BEGIN MATERIAL FOR THE TASK

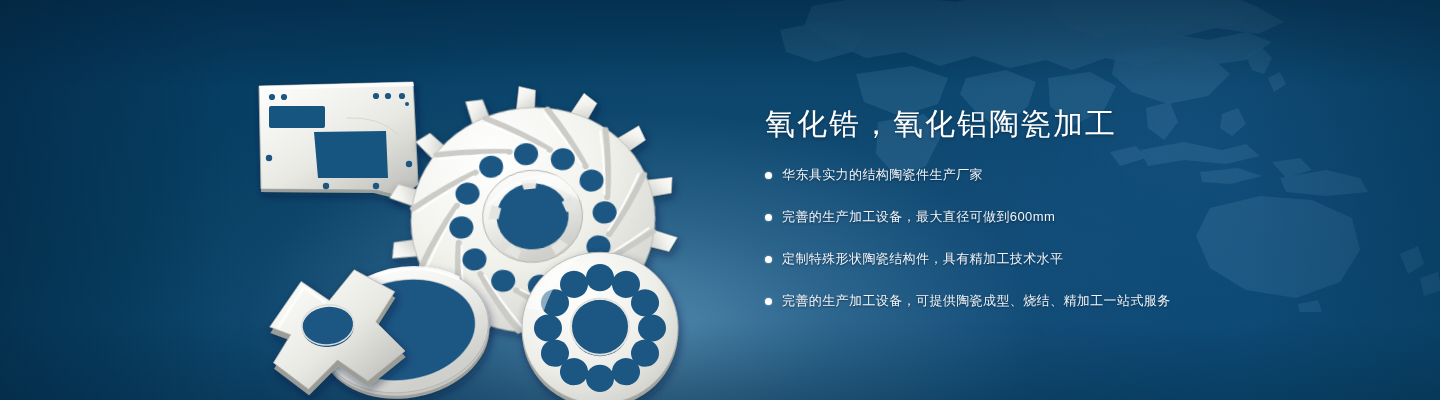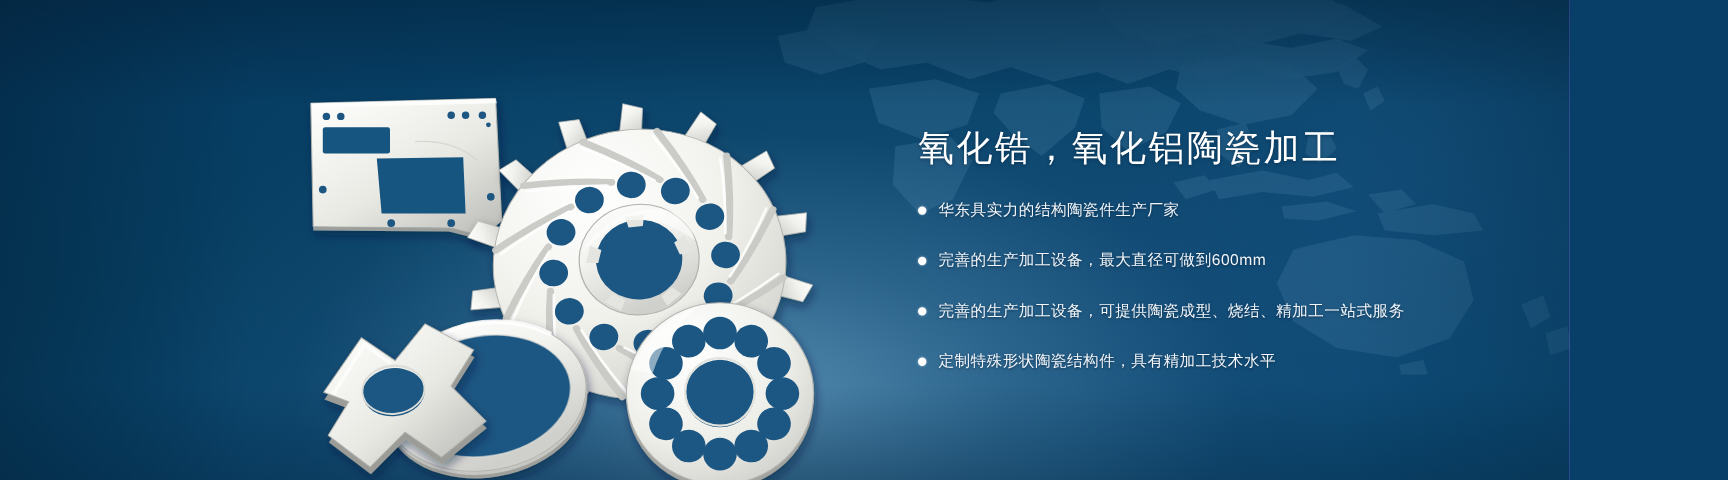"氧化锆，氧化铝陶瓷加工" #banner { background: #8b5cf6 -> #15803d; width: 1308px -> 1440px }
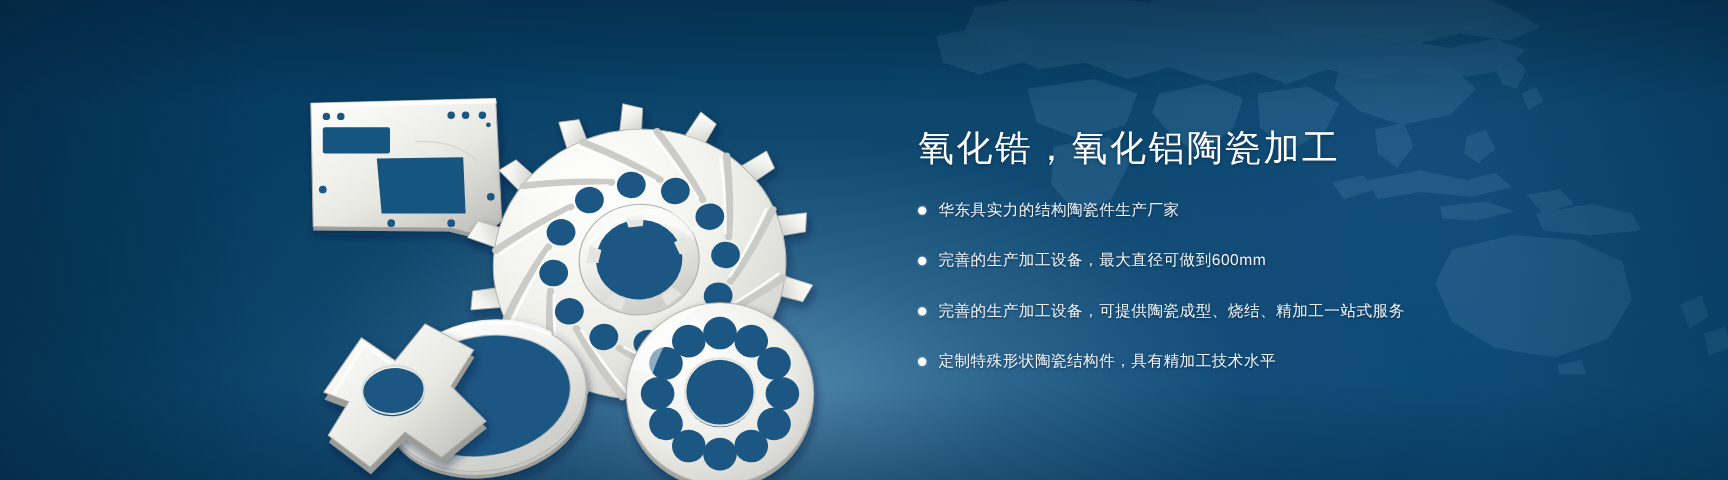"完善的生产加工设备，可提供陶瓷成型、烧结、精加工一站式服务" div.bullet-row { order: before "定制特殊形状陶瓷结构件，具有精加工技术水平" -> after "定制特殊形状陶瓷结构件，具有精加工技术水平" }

END MATERIAL FOR THE TASK
BEGIN MATERIAL FOR THE TASK

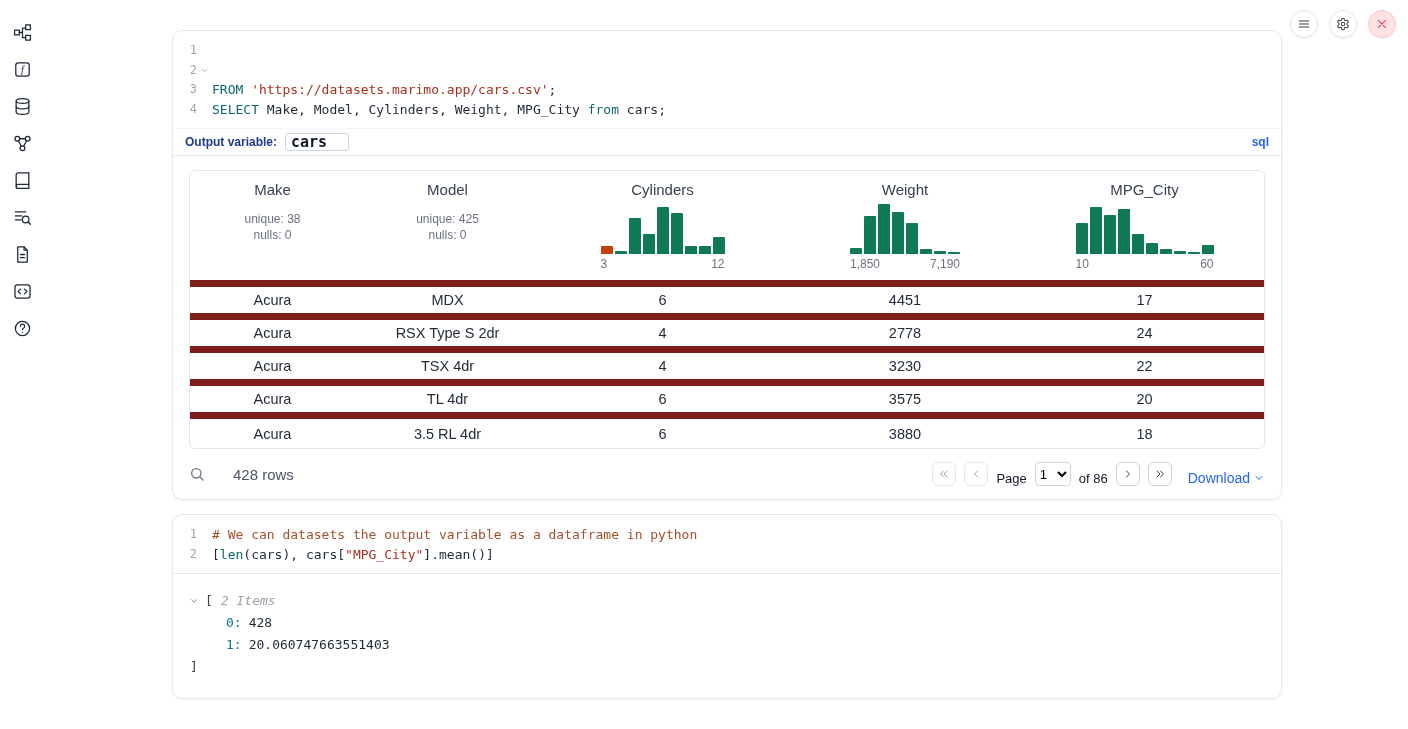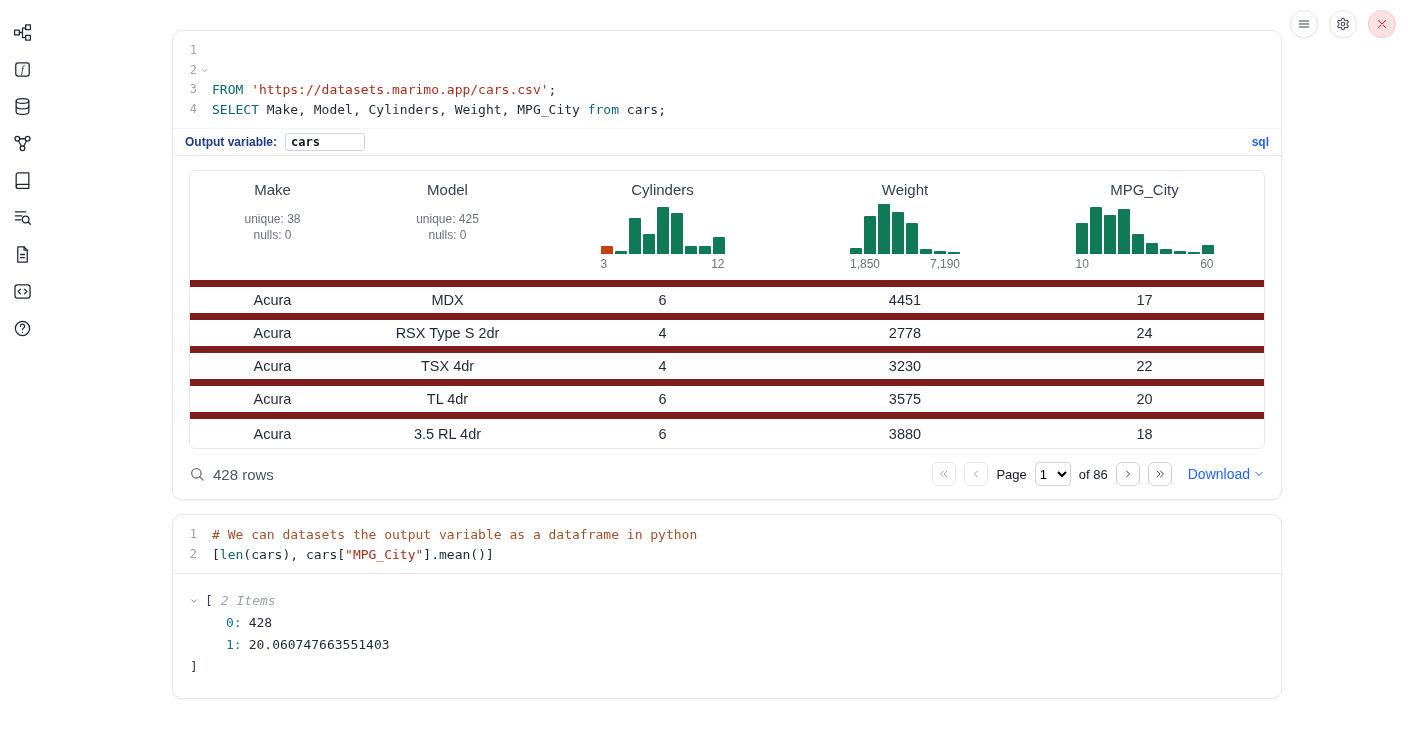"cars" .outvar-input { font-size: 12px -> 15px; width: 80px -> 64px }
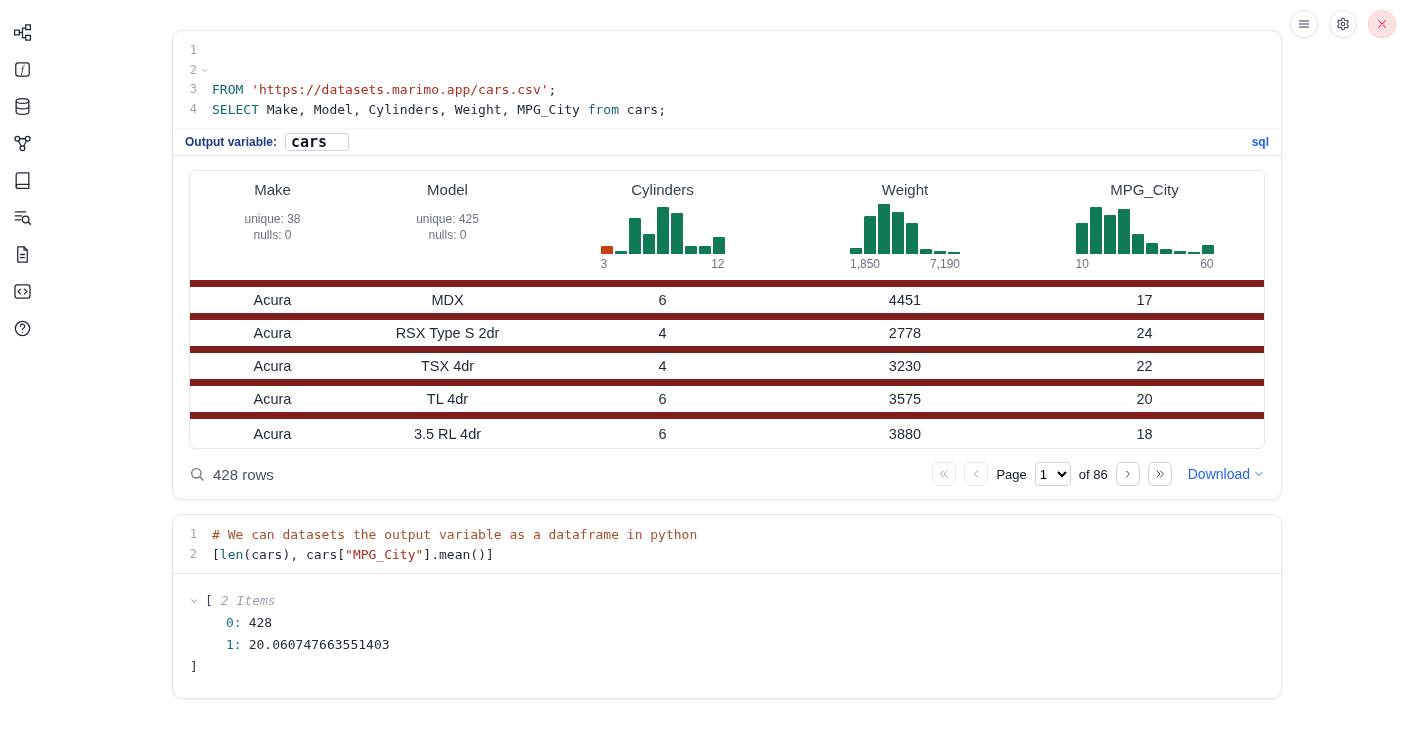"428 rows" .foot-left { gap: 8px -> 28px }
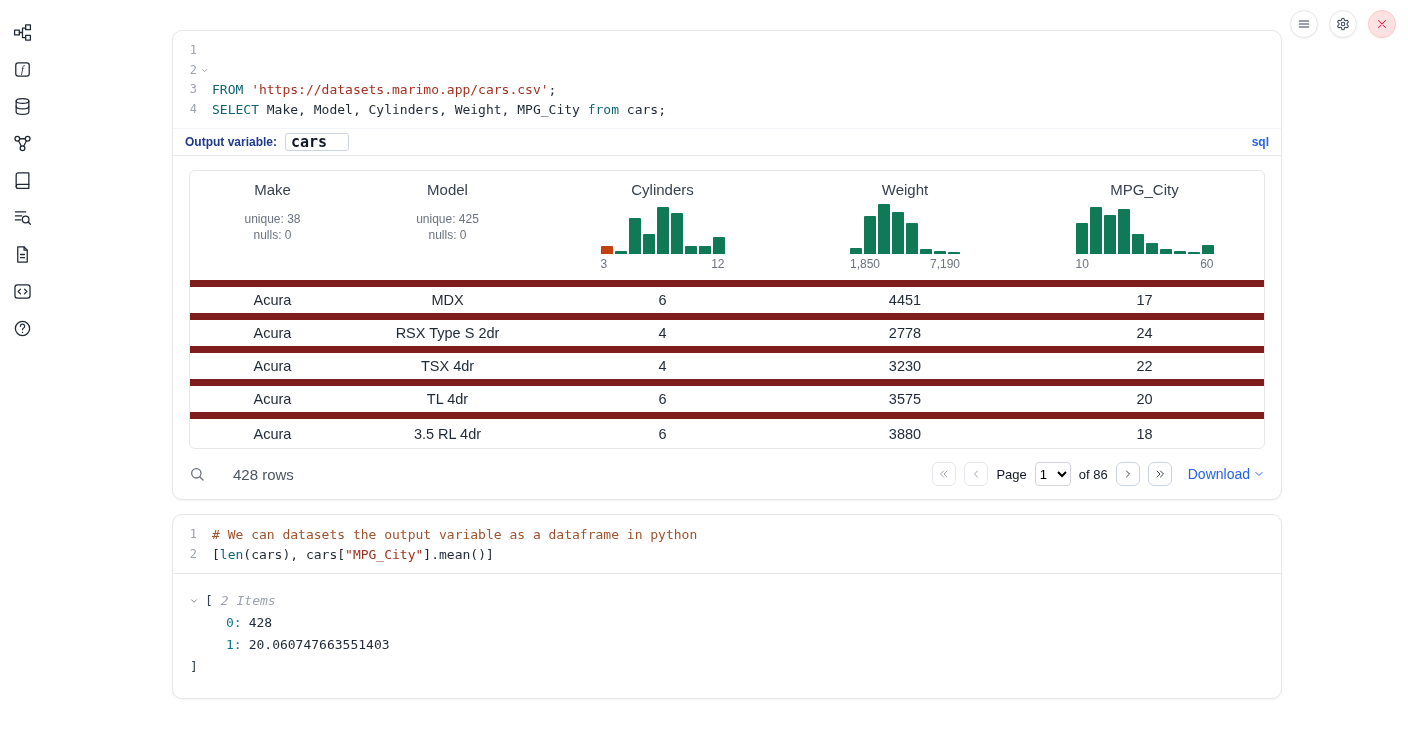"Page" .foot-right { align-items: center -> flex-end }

END MATERIAL FOR THE TASK

## [EXERCISE DETAILS]
A clean copy is needed of the lines in the listing above from the one with "gap: 8px ->" through the one with "align-items: center ->", exact in every word and free of pictures.

## [RESPONSE AREA]
"428 rows" .foot-left { gap: 8px -> 28px }
"Page" .foot-right { align-items: center -> flex-end }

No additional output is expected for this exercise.